Berdiaeff, L’esprit de Dostoïevski. (1945) [1974]
Dostoiévski surge em outra época do mundo, em outro estágio da humanidade. Nele também o homem deixou de pertencer a essa ordem cósmica objetiva à qual pertencia o homem de Dante. Durante o período moderno, o homem tentou se fixar na superfície da terra, se encerrar em um universo puramente humano. Deus e o diabo, o céu e o inferno haviam sido definitivamente repelidos para a esfera do incognoscível, sem comunicação com o aqui-embaixo, até que perdessem toda a realidade. O homem havia se tornado uma criatura plana de duas dimensões: havia perdido a dimensão da profundidade. Sua alma permanecia sozinha, seu espírito havia voado. Mas, um dia, as forças criadoras, a alegria que marcaram a época do Renascimento se esgotam. O homem sente que o chão sob seus pés não é tão firme e inabalável quanto lhe parecia. Desses profundos selados, ruídos sobem de repente, a existência desse subsolo e sua natureza vulcânica começam a se manifestar. Um abismo se abriu no fundo do próprio homem, e é ali que novamente se revelarão Deus e o diabo, o céu e o inferno. Nessas profundezas, a princípio, só se movem às apalpadelas: a luz do dia, que ilumina o mundo da alma e o mundo material para o qual foi destinada, começa a se apagar, enquanto a nova luz ainda não se acendeu bruscamente.

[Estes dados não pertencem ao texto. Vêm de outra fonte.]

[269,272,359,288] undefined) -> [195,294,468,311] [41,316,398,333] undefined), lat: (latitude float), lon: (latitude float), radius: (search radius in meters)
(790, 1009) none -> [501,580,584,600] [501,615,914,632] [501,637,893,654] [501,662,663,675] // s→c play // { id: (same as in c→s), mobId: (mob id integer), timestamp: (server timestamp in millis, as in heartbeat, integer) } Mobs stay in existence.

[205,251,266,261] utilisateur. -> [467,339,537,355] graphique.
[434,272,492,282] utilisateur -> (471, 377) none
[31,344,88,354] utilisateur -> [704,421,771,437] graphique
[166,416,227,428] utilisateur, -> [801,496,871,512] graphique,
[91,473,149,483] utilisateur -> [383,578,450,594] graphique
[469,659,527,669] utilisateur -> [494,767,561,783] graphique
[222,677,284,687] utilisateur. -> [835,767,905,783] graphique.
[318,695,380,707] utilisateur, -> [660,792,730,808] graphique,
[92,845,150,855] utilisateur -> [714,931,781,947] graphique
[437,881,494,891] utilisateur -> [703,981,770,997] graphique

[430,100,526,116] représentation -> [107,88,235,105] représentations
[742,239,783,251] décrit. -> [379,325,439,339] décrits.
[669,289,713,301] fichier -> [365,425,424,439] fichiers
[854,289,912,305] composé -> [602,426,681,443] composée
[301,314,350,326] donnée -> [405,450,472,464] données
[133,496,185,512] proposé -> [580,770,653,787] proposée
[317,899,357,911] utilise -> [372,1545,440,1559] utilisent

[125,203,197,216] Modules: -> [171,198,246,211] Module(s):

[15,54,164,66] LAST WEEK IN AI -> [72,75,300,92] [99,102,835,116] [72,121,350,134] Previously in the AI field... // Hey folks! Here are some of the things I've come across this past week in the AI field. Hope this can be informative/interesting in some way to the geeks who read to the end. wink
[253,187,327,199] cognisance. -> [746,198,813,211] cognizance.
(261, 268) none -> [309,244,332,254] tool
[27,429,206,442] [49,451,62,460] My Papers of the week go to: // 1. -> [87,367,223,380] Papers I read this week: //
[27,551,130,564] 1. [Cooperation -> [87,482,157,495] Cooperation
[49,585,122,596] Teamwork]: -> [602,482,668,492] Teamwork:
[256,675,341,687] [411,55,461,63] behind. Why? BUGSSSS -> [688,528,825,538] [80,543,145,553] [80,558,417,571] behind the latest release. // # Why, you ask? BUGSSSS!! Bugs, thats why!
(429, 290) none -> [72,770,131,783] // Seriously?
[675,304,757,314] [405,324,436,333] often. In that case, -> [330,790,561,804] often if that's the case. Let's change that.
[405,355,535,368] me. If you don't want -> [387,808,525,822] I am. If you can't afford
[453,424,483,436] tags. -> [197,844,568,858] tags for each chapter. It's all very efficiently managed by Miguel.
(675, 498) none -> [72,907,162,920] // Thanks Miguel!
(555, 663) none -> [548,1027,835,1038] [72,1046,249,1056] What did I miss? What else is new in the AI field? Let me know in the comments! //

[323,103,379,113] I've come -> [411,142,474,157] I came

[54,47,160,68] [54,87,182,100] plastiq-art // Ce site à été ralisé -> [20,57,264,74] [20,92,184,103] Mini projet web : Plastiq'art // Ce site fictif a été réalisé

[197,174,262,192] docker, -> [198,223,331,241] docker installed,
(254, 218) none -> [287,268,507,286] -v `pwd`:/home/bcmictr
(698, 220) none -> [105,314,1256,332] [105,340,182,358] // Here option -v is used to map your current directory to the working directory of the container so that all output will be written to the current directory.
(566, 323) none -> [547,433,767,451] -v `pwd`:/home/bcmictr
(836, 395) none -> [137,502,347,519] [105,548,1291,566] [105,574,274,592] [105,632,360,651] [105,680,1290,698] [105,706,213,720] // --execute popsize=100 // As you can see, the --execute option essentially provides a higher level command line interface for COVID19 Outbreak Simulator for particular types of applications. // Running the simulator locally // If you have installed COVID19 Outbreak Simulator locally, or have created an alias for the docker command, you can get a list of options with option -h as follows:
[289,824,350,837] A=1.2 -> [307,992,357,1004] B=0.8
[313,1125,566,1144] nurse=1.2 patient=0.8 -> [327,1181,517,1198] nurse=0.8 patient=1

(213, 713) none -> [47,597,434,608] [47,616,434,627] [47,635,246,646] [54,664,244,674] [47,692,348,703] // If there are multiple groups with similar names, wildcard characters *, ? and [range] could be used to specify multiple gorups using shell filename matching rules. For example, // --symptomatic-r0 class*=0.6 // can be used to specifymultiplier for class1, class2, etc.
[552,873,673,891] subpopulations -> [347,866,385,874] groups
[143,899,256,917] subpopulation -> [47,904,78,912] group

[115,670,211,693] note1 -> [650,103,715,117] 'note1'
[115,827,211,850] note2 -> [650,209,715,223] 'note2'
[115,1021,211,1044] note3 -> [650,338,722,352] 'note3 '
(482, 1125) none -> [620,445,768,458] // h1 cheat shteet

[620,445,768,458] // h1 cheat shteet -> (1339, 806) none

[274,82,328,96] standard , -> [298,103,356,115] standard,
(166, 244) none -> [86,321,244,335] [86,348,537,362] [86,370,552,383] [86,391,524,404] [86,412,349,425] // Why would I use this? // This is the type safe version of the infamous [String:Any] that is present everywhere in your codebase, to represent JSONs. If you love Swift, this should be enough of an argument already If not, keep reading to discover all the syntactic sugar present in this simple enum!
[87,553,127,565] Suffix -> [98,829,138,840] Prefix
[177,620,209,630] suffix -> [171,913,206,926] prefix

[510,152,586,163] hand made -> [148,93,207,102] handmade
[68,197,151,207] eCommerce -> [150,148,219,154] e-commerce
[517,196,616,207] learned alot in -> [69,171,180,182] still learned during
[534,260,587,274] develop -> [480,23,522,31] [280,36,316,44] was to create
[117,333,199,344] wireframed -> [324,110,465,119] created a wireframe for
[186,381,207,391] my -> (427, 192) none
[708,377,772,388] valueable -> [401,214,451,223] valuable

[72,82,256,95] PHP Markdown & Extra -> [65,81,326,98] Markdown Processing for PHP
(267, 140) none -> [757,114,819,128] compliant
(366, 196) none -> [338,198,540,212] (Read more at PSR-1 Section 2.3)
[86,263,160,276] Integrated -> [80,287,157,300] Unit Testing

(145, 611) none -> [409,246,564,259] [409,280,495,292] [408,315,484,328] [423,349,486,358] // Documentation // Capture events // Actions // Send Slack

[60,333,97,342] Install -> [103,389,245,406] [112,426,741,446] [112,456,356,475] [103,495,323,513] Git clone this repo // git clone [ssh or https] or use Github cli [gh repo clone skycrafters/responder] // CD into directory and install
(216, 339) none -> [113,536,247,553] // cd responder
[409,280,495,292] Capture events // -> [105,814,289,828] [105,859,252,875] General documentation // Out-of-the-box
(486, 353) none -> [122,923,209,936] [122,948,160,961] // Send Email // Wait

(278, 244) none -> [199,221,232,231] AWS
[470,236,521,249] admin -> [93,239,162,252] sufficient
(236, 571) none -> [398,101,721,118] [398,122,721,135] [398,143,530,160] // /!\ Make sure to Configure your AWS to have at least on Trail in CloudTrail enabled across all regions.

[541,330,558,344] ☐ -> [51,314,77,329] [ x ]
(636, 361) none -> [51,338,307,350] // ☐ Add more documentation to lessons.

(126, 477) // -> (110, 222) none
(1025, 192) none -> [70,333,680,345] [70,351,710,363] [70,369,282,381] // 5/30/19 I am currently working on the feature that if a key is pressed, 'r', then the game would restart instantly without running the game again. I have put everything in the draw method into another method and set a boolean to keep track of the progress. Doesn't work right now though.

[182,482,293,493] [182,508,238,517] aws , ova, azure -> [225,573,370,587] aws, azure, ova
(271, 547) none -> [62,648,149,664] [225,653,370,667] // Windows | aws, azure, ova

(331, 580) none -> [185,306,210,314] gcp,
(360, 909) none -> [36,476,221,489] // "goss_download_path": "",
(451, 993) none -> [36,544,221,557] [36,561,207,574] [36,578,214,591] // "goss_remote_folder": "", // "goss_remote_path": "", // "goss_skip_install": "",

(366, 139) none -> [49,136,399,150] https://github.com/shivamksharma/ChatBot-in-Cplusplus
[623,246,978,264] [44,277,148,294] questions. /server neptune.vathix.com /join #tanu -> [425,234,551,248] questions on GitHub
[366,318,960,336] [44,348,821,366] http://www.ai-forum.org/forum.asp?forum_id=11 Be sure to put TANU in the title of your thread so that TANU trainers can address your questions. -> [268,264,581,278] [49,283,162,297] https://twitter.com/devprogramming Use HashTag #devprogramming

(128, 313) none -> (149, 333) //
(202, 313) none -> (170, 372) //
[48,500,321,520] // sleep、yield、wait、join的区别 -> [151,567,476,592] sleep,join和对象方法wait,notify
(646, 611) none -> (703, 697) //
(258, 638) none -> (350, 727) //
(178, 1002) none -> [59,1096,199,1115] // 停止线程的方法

A época moderna serviu de aprendizado para a liberdade humana, as forças do homem se manifestaram livremente. Mas ao término desse período da história, essa prova da liberdade humana se transporta para outro plano, em outra dimensão, e é ali que se desenrola o destino humano. Deixando o mundo psíquico iluminado pela luz diurna que brilhou sobre toda a época moderna, a liberdade humana se aventura nas profundezas do mundo espiritual. Dir-se-ia uma descida aos infernos. Ali se revelarão novamente ao homem, não apenas o diabo e a geena, mas Deus e o céu; eles se revelarão não mais segundo uma ordem objetiva, imposta ao homem de fora, mas como um encontro com as profundezas supremas do espírito humano, como uma realidade interiormente revelada. Toda a obra de Dostoiévski está ali. O homem ocupa ali um lugar totalmente diferente do que na obra de Dante ou Shakespeare. Nem participa de uma ordem imutável e objetiva, nem permanece na superfície da terra ou na superfície de sua alma. A vida espiritual lhe é restituída, mas é em si mesmo que a reencontra, em sua própria profundidade, através das trevas, do purgatório e do inferno. O caminho que Dostoiévski segue é, portanto, imanente à vida espiritual, e não transcendente. O que não quer dizer, evidentemente, que ele tenha negado toda realidade transcendente.